[Stored items from a collection]
========================================

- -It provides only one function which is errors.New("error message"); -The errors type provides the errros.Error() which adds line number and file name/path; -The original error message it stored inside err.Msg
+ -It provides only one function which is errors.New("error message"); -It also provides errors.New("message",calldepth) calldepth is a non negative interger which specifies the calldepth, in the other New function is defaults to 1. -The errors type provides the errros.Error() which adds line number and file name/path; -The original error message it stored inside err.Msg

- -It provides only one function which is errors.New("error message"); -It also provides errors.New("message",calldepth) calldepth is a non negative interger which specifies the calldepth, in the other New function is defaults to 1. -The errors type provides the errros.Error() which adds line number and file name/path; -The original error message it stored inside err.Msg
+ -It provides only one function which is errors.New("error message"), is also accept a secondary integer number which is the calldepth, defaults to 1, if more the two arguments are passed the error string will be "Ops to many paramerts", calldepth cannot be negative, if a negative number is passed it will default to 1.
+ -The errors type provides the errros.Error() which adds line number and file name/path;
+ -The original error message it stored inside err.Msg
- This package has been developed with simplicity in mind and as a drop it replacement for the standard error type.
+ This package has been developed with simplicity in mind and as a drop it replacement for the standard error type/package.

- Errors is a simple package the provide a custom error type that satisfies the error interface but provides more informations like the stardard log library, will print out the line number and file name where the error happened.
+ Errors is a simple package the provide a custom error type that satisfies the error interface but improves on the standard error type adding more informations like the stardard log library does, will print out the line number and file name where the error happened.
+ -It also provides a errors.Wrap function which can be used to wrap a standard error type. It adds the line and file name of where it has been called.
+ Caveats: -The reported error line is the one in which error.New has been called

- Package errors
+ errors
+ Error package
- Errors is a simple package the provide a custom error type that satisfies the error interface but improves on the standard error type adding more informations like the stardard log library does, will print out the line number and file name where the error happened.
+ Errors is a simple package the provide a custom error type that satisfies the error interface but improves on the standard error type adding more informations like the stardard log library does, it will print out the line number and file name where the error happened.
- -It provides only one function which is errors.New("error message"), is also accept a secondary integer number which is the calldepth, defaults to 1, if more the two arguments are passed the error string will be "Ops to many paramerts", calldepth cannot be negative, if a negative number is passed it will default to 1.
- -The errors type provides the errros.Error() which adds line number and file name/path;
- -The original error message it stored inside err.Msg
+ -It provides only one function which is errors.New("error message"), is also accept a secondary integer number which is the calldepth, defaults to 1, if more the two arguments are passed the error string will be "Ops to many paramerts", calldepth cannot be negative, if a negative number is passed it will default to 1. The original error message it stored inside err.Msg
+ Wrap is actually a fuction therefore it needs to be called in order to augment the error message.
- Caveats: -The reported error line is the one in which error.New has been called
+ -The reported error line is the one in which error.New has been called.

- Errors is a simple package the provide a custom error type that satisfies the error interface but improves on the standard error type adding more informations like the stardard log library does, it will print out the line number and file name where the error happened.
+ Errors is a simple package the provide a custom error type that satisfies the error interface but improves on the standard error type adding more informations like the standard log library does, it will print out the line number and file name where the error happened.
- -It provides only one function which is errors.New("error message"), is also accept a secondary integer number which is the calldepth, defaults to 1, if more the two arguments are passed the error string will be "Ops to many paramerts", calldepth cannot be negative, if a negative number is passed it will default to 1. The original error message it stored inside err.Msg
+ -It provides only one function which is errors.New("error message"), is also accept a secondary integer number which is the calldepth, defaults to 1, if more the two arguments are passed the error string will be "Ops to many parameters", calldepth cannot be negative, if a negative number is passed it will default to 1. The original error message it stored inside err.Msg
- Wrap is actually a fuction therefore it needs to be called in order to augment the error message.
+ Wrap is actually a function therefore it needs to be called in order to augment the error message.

========================================

- Task to complete:
Would you copy all lines in the records where the string "developed" appears?

- Task output:
- This package has been developed with simplicity in mind and as a drop it replacement for the standard error type.
+ This package has been developed with simplicity in mind and as a drop it replacement for the standard error type/package.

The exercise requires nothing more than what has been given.